Hello,
I would like to ask your opinion about a problem I figured out recently with how python prometheus client functions in our system.
Description of the problem
def test_gauge_all_accross_forks(self):
pid = 0
values.ValueClass = MultiProcessValue(lambda: pid)
g1 = Gauge('g1', 'help', registry=None)
g1.set(1)
pid = 1
g2 = Gauge('g2', 'help', registry=None)
g2.set(2)
# this works fine
self.assertEqual(1, self.registry.get_sample_value('g1', {'pid': '0'}))
self.assertEqual(2, self.registry.get_sample_value('g2', {'pid': '1'}))
# this metric has never been reported from pid:1, thus should not be present
self.assertIsNone(1, self.registry.get_sample_value('g1', {'pid': '1'}))
Or more verbose, steps to reproduce:
- multiprocessing environment
- report a metric X from parent process (with pid 0)
- fork
- continue reporting metric X from parent process (with pid 0)
- report a metric Y from child process (with pid 1)

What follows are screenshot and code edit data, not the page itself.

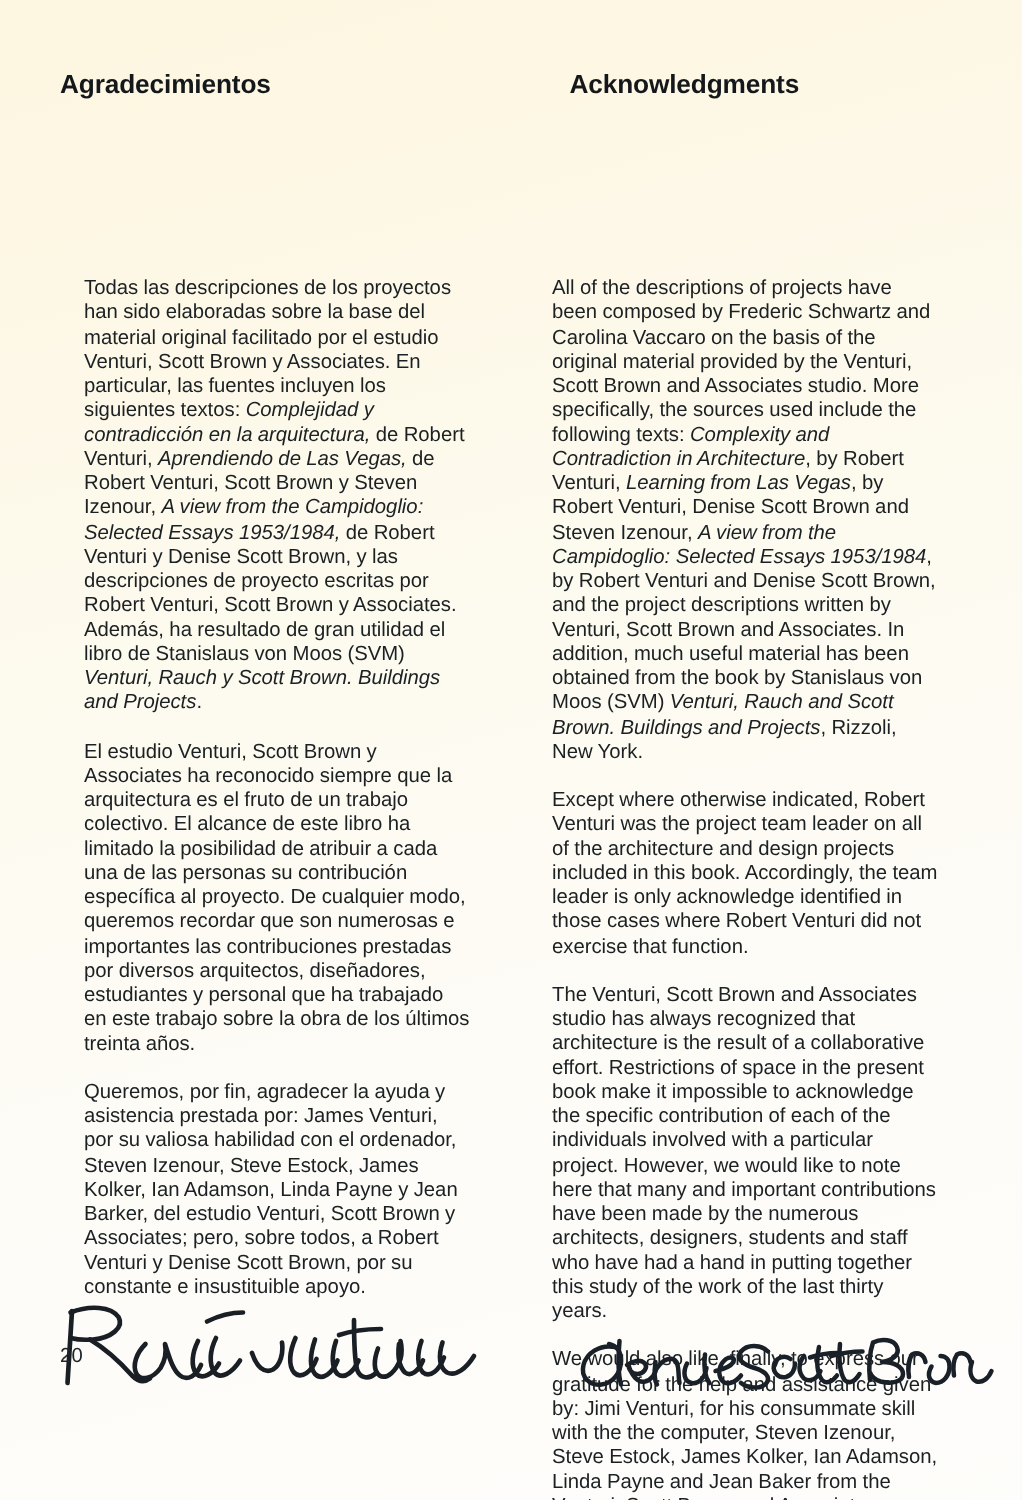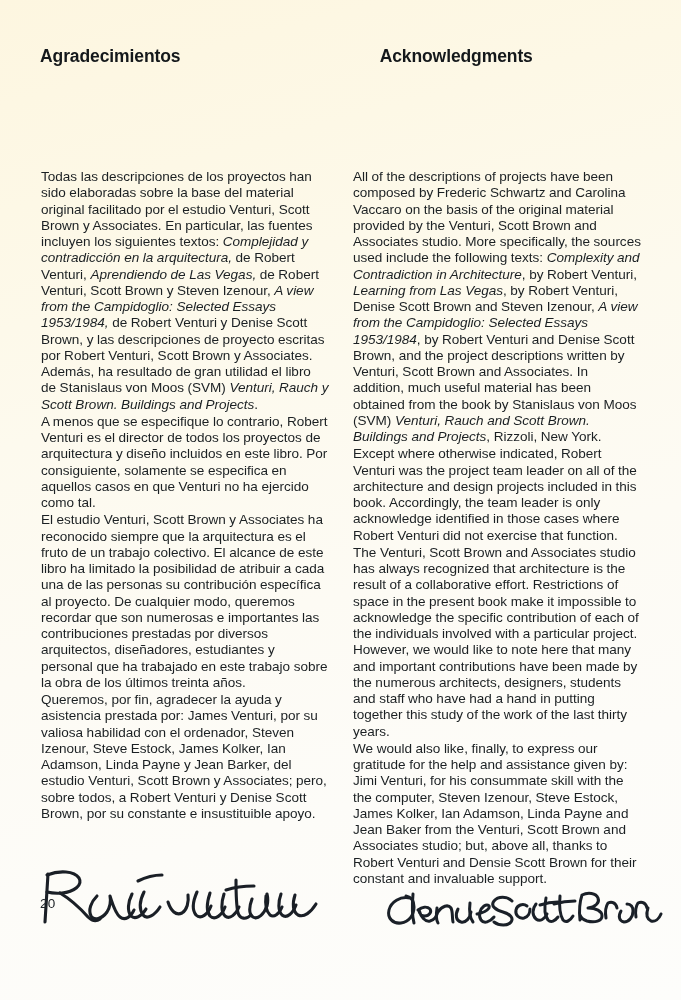--- a/index.html
+++ b/index.html
@@ -51,21 +51,21 @@
     top: 168px;
     left: 40px;
     width: 603px;
     display: flex;
     gap: 22px;
   }
   .col {
     width: 290px;
   }
   .col p {
-    margin: 1px;
+    margin: 16px;
     font-size: 13.55px;
     line-height: 16.25px;
     color: #1b2023;
     letter-spacing: -0.02px;
     text-align: left;
     word-spacing: -0.15px;
   }
   .col p i {
     font-style: italic;
   }
@@ -108,21 +108,20 @@
 
   <div class="headings">
     <div class="heading es">Agradecimientos</div>
     <div class="heading en">Acknowledgments</div>
   </div>
 
   <div class="columns">
 
     <div class="col">
       <p>Todas las descripciones de los proyectos han sido elaboradas sobre la base del material original facilitado por el estudio Venturi, Scott Brown y Associates. En particular, las fuentes incluyen los siguientes textos: <i>Complejidad y contradicción en la arquitectura,</i> de Robert Venturi, <i>Aprendiendo de Las Vegas,</i> de Robert Venturi, Scott Brown y Steven Izenour, <i>A view from the Campidoglio: Selected Essays 1953/1984,</i> de Robert Venturi y Denise Scott Brown, y las descripciones de proyecto escritas por Robert Venturi, Scott Brown y Associates. Además, ha resultado de gran utilidad  el libro de Stanislaus von Moos (SVM) <i>Venturi, Rauch y Scott Brown. Buildings and Projects</i>.</p>
-      <p>A menos que se especifique lo contrario, Robert Venturi es el director de todos los proyectos de arquitectura y diseño incluidos en este libro. Por consiguiente, solamente se especifica en aquellos casos en que Venturi no ha ejercido como tal.</p>
       <p>El estudio Venturi, Scott Brown y Associates ha reconocido siempre que la arquitectura es el fruto de un trabajo colectivo. El alcance de este libro ha limitado la posibilidad de atribuir a cada una de las personas su contribución específica al proyecto. De cualquier modo, queremos recordar que son numerosas e importantes las contribuciones prestadas por diversos arquitectos, diseñadores, estudiantes y personal que ha trabajado en este trabajo sobre la obra de los últimos treinta años.</p>
       <p>Queremos, por fin, agradecer la ayuda y asistencia prestada por: James Venturi, por su valiosa habilidad con el ordenador, Steven Izenour, Steve Estock, James Kolker, Ian Adamson, Linda Payne y Jean Barker, del estudio Venturi, Scott Brown y Associates; pero, sobre todos, a Robert Venturi y Denise Scott Brown, por su constante e insustituible apoyo.</p>
     </div>
 
     <div class="col">
       <p>All of the descriptions of projects have been composed by Frederic Schwartz and Carolina Vaccaro on the basis of the original material provided by the Venturi, Scott Brown and Associates studio. More specifically, the sources used include the following texts: <i>Complexity and Contradiction in Architecture</i>, by Robert Venturi, <i>Learning from Las Vegas</i>, by Robert Venturi, Denise Scott Brown and Steven Izenour, <i>A view from the Campidoglio: Selected Essays 1953/1984</i>, by Robert Venturi and Denise Scott Brown, and the project descriptions written by Venturi, Scott Brown and Associates. In addition, much useful material has been obtained from the book by Stanislaus von Moos (SVM) <i>Venturi, Rauch and Scott Brown. Buildings and Projects</i>, Rizzoli, New York.</p>
       <p>Except where otherwise indicated, Robert Venturi was the project team leader on all of the architecture and design projects included in this book. Accordingly, the team leader is only acknowledge identified in those cases where Robert Venturi did not exercise that function.</p>
       <p>The Venturi, Scott Brown and Associates studio has always recognized that architecture is the result of a collaborative effort. Restrictions of space in the present book make it impossible to acknowledge the specific contribution of each of the individuals involved with a particular project. However, we would like to note here that many and important contributions have been made by the numerous architects, designers, students and staff who have had a hand in putting together this study of the work of the last thirty years.</p>
       <p>We would also like, finally, to express our gratitude for the help and assistance given by: Jimi Venturi, for his consummate skill with the the computer, Steven Izenour, Steve Estock, James Kolker, Ian Adamson, Linda Payne and Jean Baker from the Venturi, Scott Brown and Associates studio; but, above all, thanks to Robert Venturi and Densie Scott Brown for their constant and invaluable support.</p>
     </div>

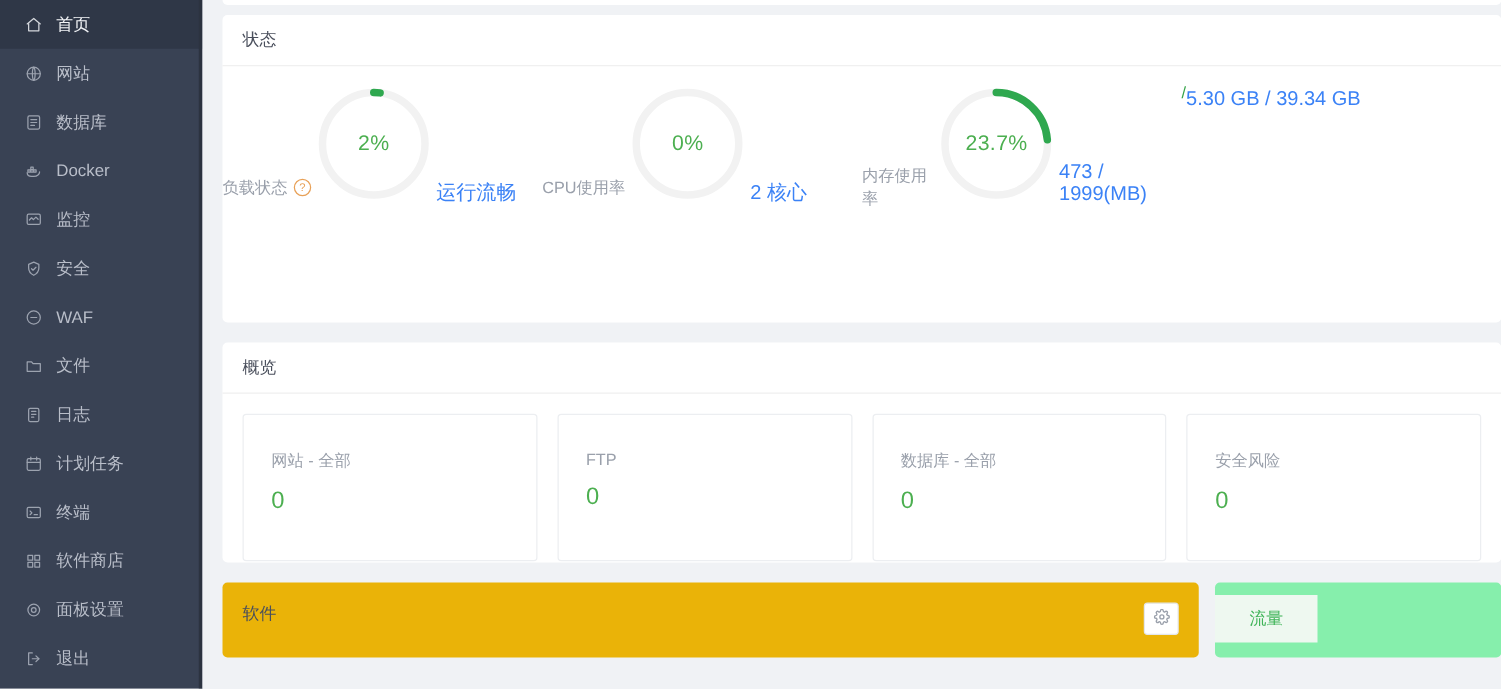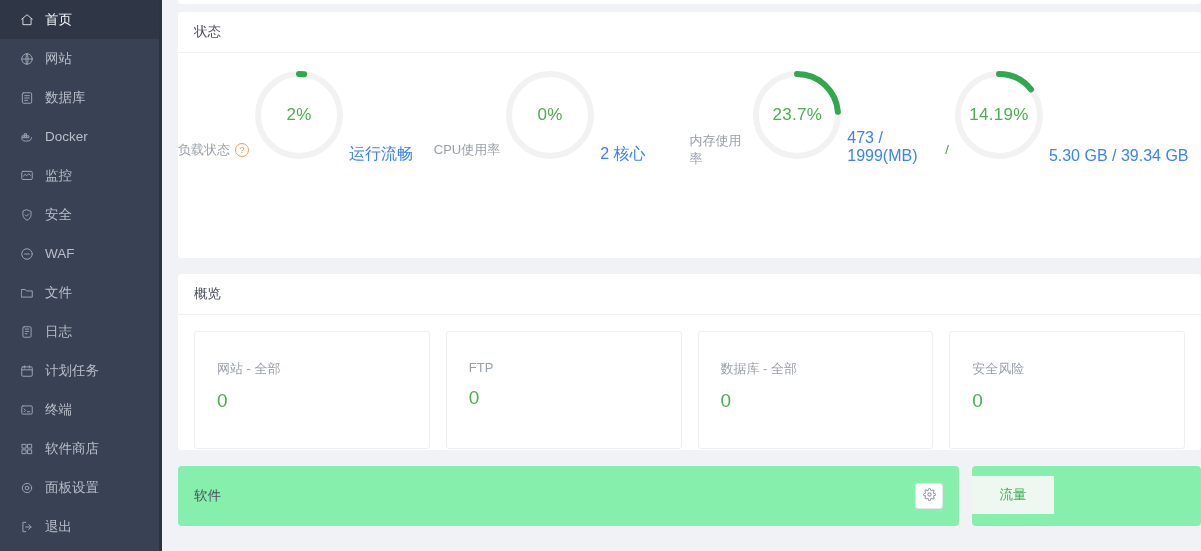--- a/index.html
+++ b/index.html
@@ -127,23 +127,23 @@
 
   
   .bottom-row {
     margin-top: 16px;
     display: flex;
     gap: 13px;
     height: 60px;
   }
   .soft-card {
     width: 781px; flex: 0 0 781px;
-    background: #86efac; border-radius: 4px;
-    display: flex; align-items: center; justify-content: space-between;
-    padding: 0 16px;
+    background: #eab308; border-radius: 4px;
+    display: flex; align-items: flex-start; justify-content: space-between;
+    padding: 16px 16px;
     height: 60px;
   }
   .gear-btn {
     width: 28px; height: 26px;
     border: 1px solid #e4e7ec; border-radius: 3px;
     display: flex; align-items: center; justify-content: center;
     cursor: pointer; background: #fff;
   }
   .gear-btn svg { width: 13px; height: 13px; }
   .chart-card {
@@ -352,27 +352,20 @@
                 <circle cx="50" cy="50" r="41" fill="none" stroke="#2fa84f" stroke-width="6" stroke-linecap="round" stroke-dasharray="61.05371162986403 196.55688596449897" transform="rotate(-90 50 50)"></circle>
               </svg>
               <div class="ring-val">23.7%</div>
             </div>
             <div class="gauge-sub">473 / 1999(MB)</div>
           </div>
           <div class="gauge">
             <div class="gauge-label green">
               <span>/</span>
             </div>
-            <div class="ring-wrap">
-              <svg viewBox="0 0 100 100">
-                <circle cx="50" cy="50" r="41" fill="none" stroke="#f2f2f2" stroke-width="6"></circle>
-                <circle cx="50" cy="50" r="41" fill="none" stroke="#2fa84f" stroke-width="6" stroke-linecap="round" stroke-dasharray="36.55494379864011 221.0556537957229" transform="rotate(-90 50 50)"></circle>
-              </svg>
-              <div class="ring-val">14.19%</div>
-            </div>
             <div class="gauge-sub">5.30 GB / 39.34 GB</div>
           </div>
         </div>
     </section>
 
     <section class="card overview-card">
       <div class="card-head">
         <span class="card-title">概览</span>
       </div>
       <div class="ov-body" id="ov-body">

- collect metrics via normal mutliprocessing collector
Expectation:
1. metric X is reported with label "pid: 0", non-zero value
2. metric Y is reported with label "pidL 1", non-zero value
3. metric X is NOT reported with label "pid: 1" (i.e. it is not reported from pid 1 - should not be present)
Actual:
1) and 2) holds, 3) does not.
I was wondering if I can somehow fix the way we report metrics, on our side, but I discovered that this is not possible.
Results of my investigation
As of current master, `values` list here is used to store the list of all metric values that are synced via a memory-mapped dict:
And when there's a fork, this list gets copied over to child process. Then when it detects that there was a pid change, it "resets" the memory-mapped file,
and goes over all metric values:
and tries to read them from the file:
But for the parent metrics there isn't anything in the brand new memory mapped file. So `self._file.read_value(self._key)` initializes it... with 0!
Why is it a problem
Although it is not blocking us from using the client (yet), it creates N (number of parent metrics) times M (number of child processes) times series that are just
occupying the prometheus. But it will eventually become a problem since the number of metrics is always growing and can reach some critical mass.
TL;DR What do you guys think? I cannot think of a decent solution just yet.
Thank you!